> _THE TASK_: Pull out of the data below the stretch of lines bounded by the one containing "- Return a flattened list of layers" and the one containing "run integration tests", both bounds included, unchanged.

> _SUPPLIED RECORDS_:
- - - - -

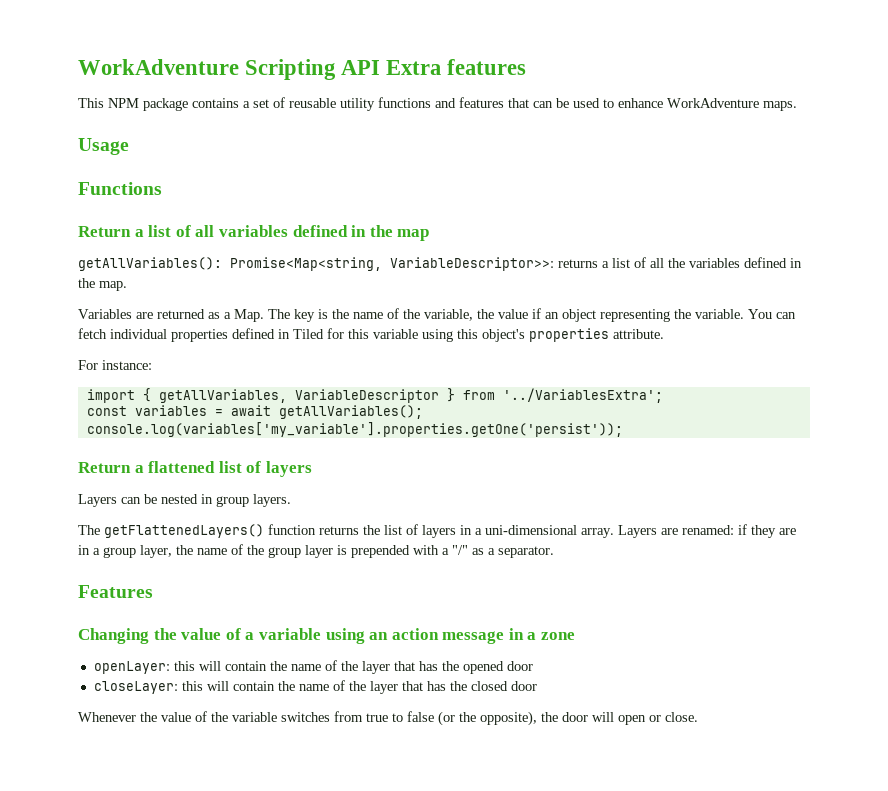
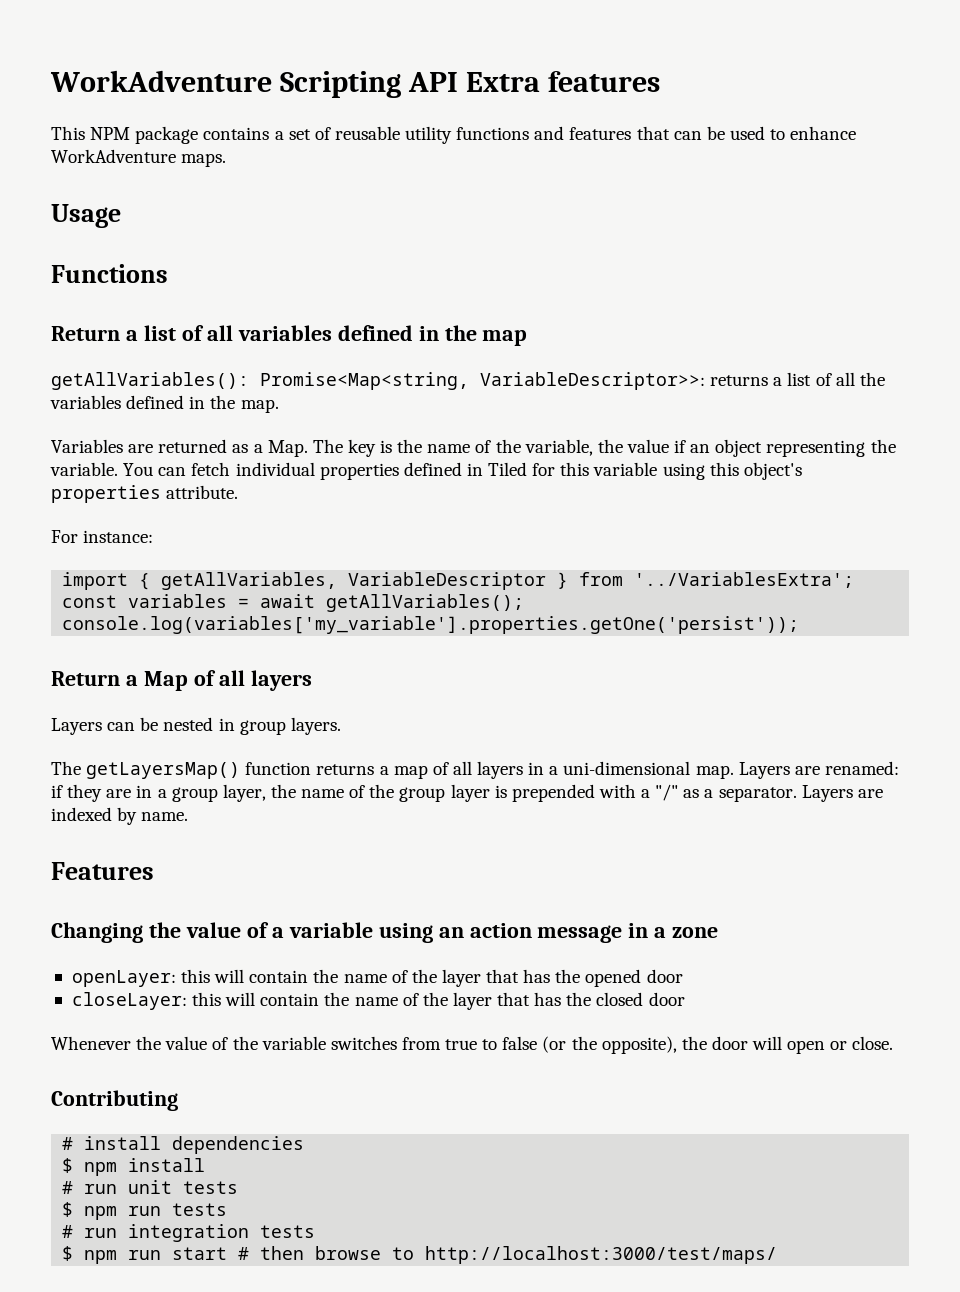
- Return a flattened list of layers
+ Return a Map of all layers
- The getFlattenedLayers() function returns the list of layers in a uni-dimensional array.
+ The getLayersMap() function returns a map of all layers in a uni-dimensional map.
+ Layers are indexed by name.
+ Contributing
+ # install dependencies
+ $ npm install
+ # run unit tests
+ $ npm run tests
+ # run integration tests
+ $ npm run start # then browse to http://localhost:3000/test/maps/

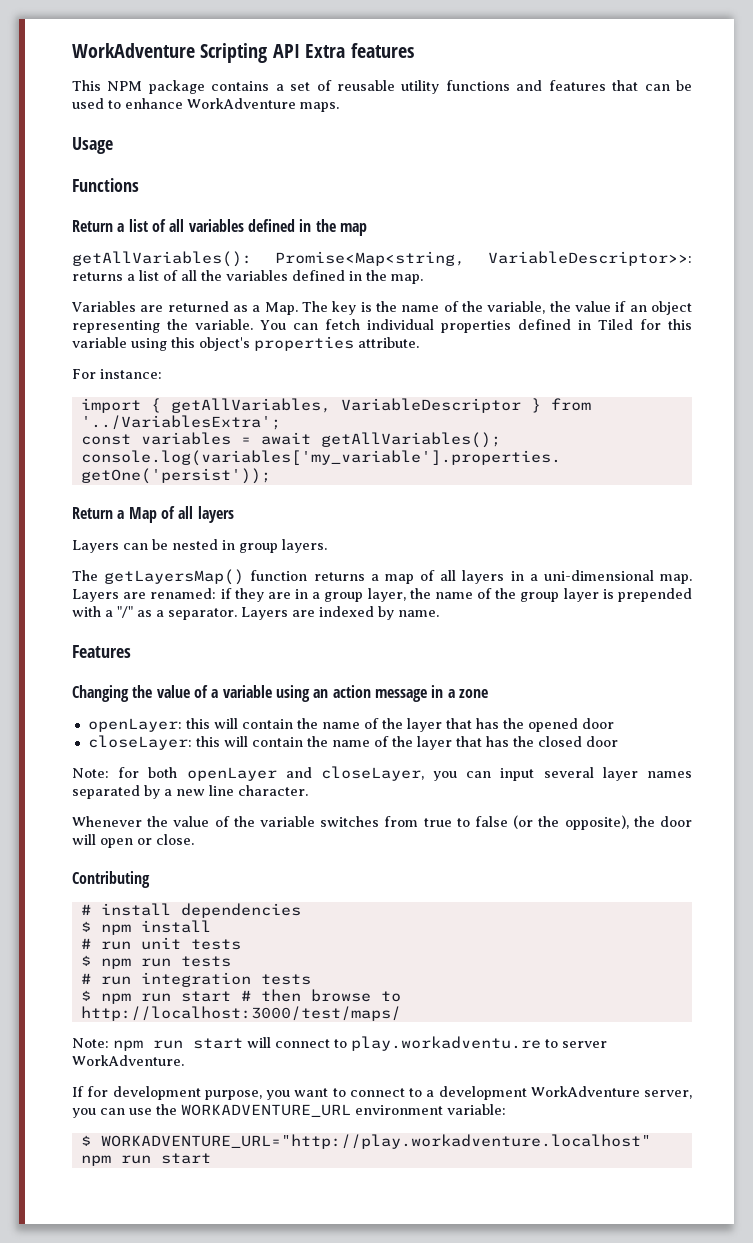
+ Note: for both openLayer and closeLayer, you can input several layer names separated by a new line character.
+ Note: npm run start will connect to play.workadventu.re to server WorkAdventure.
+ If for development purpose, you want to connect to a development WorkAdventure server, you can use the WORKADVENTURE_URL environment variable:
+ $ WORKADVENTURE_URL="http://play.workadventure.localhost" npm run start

- - - - -

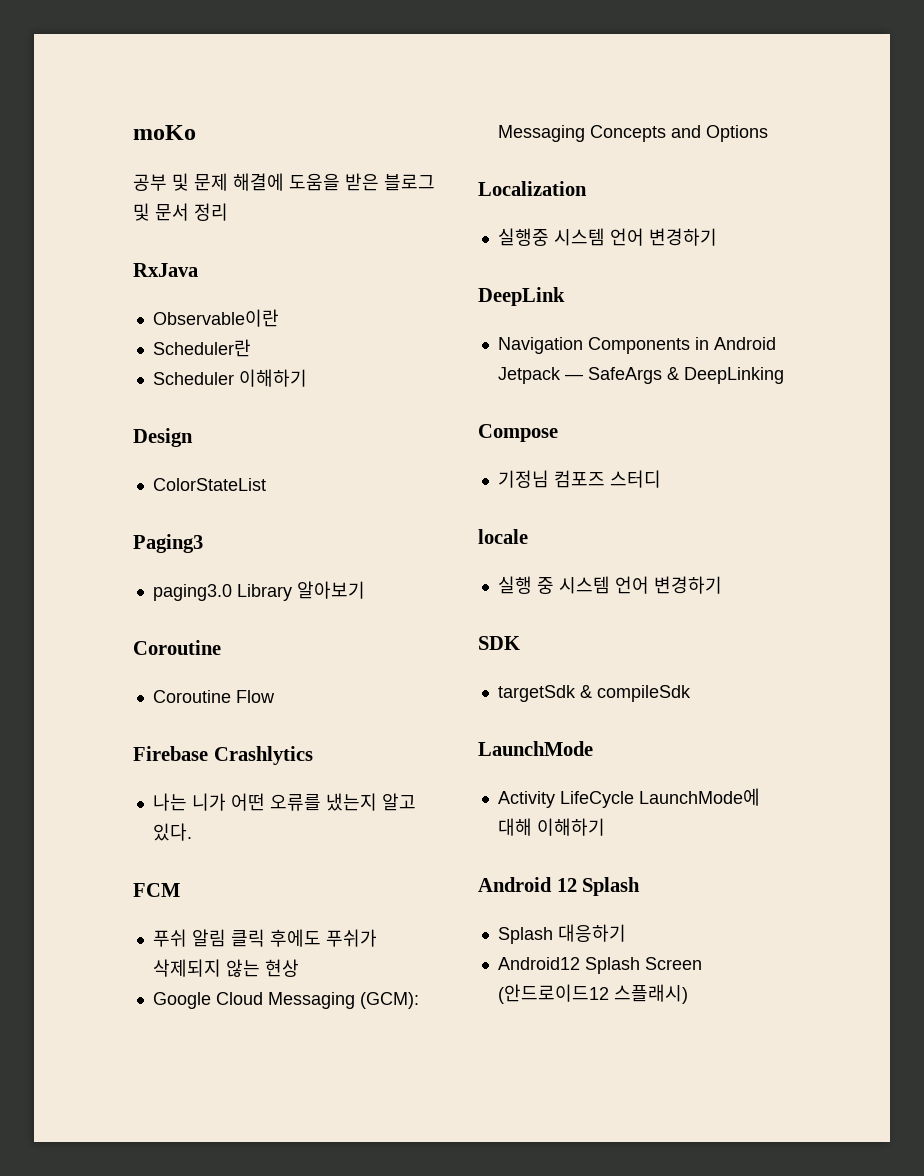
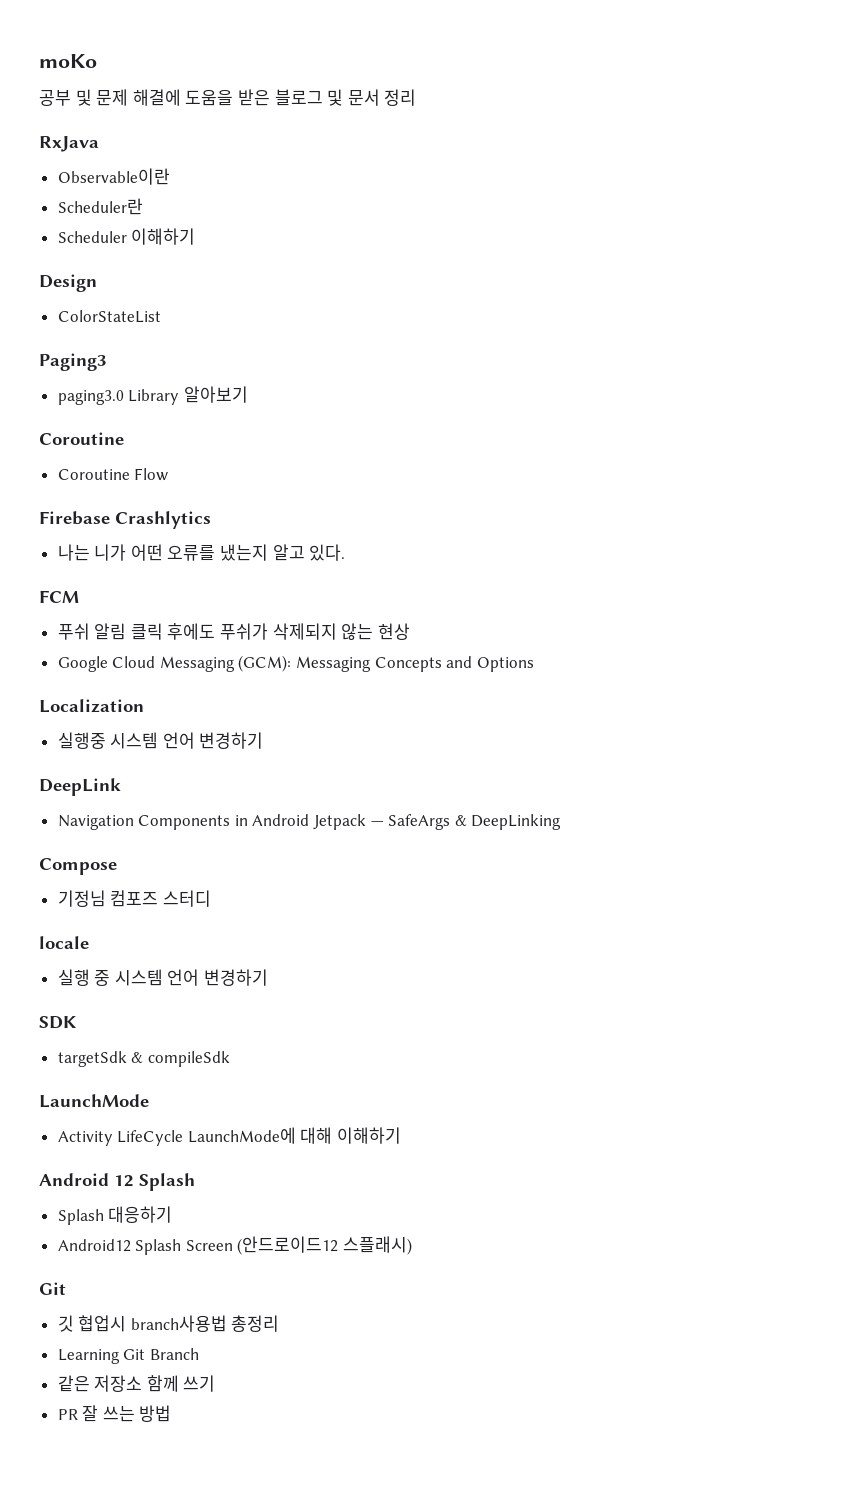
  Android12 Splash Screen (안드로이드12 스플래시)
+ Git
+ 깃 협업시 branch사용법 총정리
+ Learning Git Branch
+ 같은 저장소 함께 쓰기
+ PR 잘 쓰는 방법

- - - - -

> _ANSWER TO THIS TASK_:
- Return a flattened list of layers
+ Return a Map of all layers
- The getFlattenedLayers() function returns the list of layers in a uni-dimensional array.
+ The getLayersMap() function returns a map of all layers in a uni-dimensional map.
+ Layers are indexed by name.
+ Contributing
+ # install dependencies
+ $ npm install
+ # run unit tests
+ $ npm run tests
+ # run integration tests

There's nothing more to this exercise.